Calling the decision “a surprise contrary to the optimistic expectations of market players regarding the recent rise in interest rates,” Dr. Kubilay said: “The policy rate remained constant; “We can interpret it as optimism that the administration of the economy ignored possible increases in the exchange rate or that the worst is over.”
“The text of the decision affirms that the decline of the economy as a result of the pandemic caused an overheating with the measures taken and this will return to normal month by month. Consequently, it is assumed that a limited increase in interest rates and the loss of momentum of loans will be sufficient in the fight against the exchange rate and inflation, ”said Kubilay, and listed the possible risks as follows:
“Although the text includes the possible effects of the new jump created by the pandemic in Europe and the United States on foreign trade and the appetite for global risk, they were not taken into account in the interest rate decision. Furthermore, after the November 3 US presidential election, no shield was created to guarantee investor confidence against possible financial penalties stemming from the Halkbank case with the S-400.
The optimistic expectations of the economic management do not correspond with those of the national and foreign investors. Therefore, as long as there is no extra-economic surprise and a large positive shock, the LT depreciation is likely to continue. There is also the possibility that beyond the US elections and foreign political tensions they could cause a speculative attack. “
“THE INCREASE IN HIDDEN INTEREST CONTINUED, IT WILL BE A NEW EXPERIMENT”
Noting that the policy rate has increased only 200 basis points, while there has been an implicit increase of more than 500 basis points since July, Bolgün said: “With today’s decision, the Center says: ‘Ankara does not allow it, I can’t raise official interest, I’ll continue to cover it. ‘ “It will be a new experiment in monetary policy.”
Stating that there is a difference between the expectations of what the Center should do and what it will do, Bolgun said that this is wrong, that there is no such central bank practice in the world and the loss of credibility hurts the market and the fight. against inflation.
Başlevent said: “The expectation of a second rate hike from CBRT was optimistic. In fact, there was no such hike,” Başlevent said. “The increase in GLP can make the first negative reactions disappear.”
“THEY LOOKED FOR INTEREST COSTS TO INCREASE WITH A CURRENT INCREASE”
Özdurak said: “The CBRT had to make a decision taking into account the gap between the effect of a possible increase in interest rates and the cost of financing it would bring to companies,” said Özdurak, “The increase in the rate of interest could cause a decrease in the exchange rate in the short term, but this time the financing costs of the companies would increase. ” did.
“Turkey’s economy is now in a different phase of the disease and the medicine of interest may not work against the disease,” said Özdurak, “the effect of increased production will set cost increases. There was demand inflation due to the increase in credit, now there will be cost inflation ”.
Özdurak continued as follows:
“Turkey can be invested by the credit rating agencies not seen as a country and increases in interest rates could provide the desired inflows of foreign capital.”
On the other hand, by ignoring the expectation of an increase in interest rates in the central markets, it surprised the market without raising interest directly and resorted to indirect means such as late liquidity, damaging the reputation it had already lost ”.
“A BRIGHT RED LIGHT FOR THOSE WHO EXPECT GREEN LIGHT”
BlueBay Asset Management Timothy Ash, “I think this decision on behalf of many foreign investors see the green light to bring money back to Turkey to (MPC) was watching closely.

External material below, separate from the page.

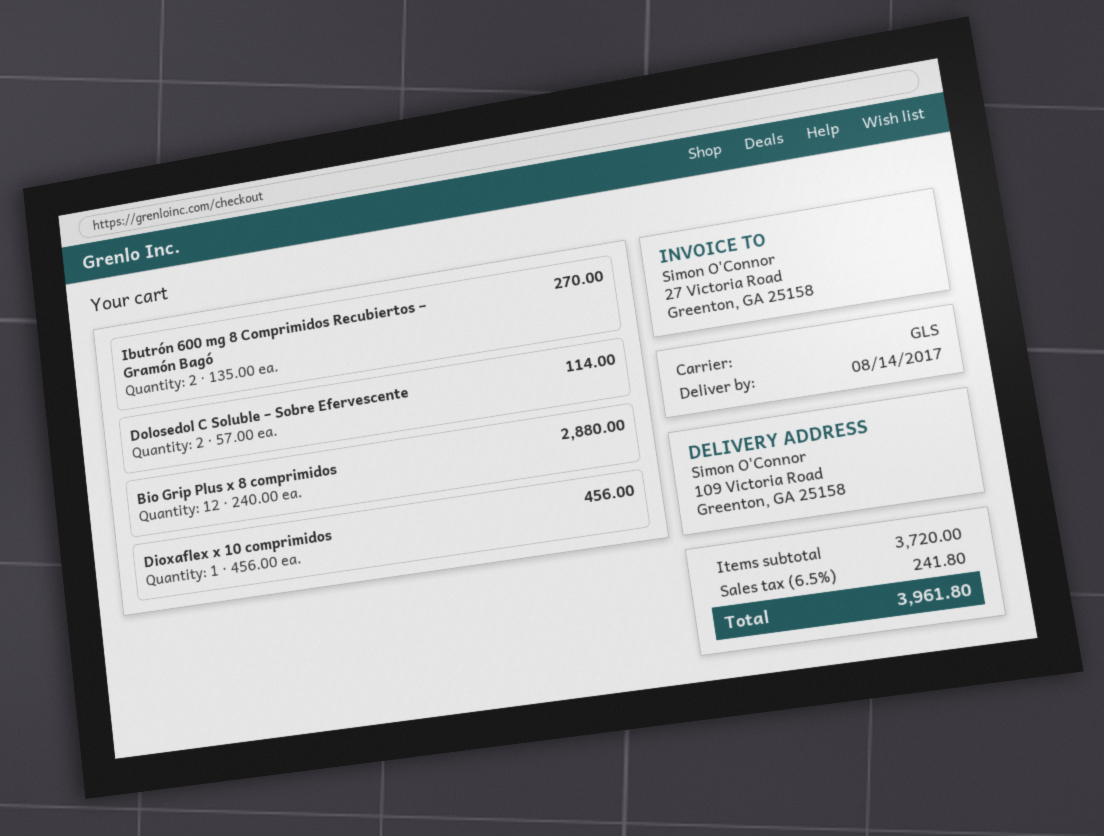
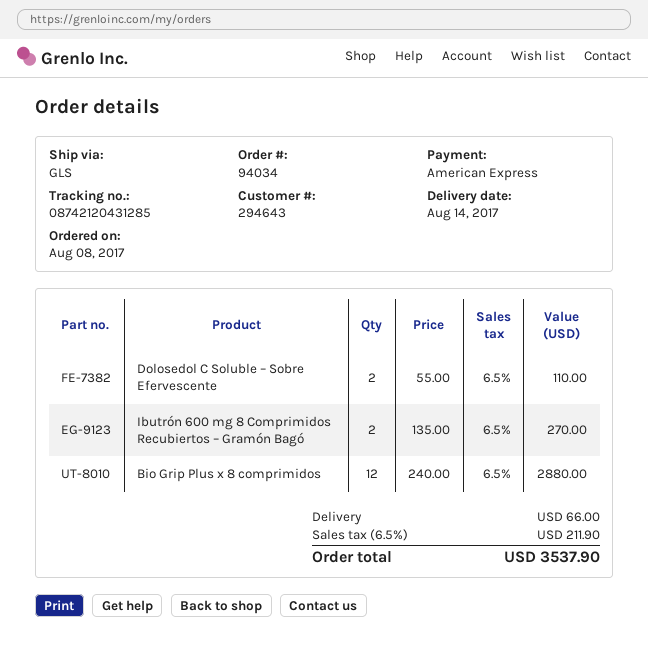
Dolosedol C Soluble – Sobre Efervescente: 2 x 57.00 = 114.00 -> 2 x 55.00 = 110.00
Dioxaflex x 10 comprimidos: 1 x 456.00 = 456.00 -> none
shipping: none -> 66.00
tax: 6.5% = 241.80 -> 6.5% = 211.90
total: 3961.80 -> 3537.90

With this decision, they saw a bright red light,” he said.
Tera Investment economist Enver Erkan said: “With the active use of GLP, we conclude that it will continue to close the back door by moving away from the basis of simple monetary policy.”
Erkan also said: “In a period of rapid deterioration in inflation expectations, the risk of further depreciation of the TRY and further deterioration in the inflation outlook has increased by weakening the relationship between the Central Bank financing rate and the policy rate “.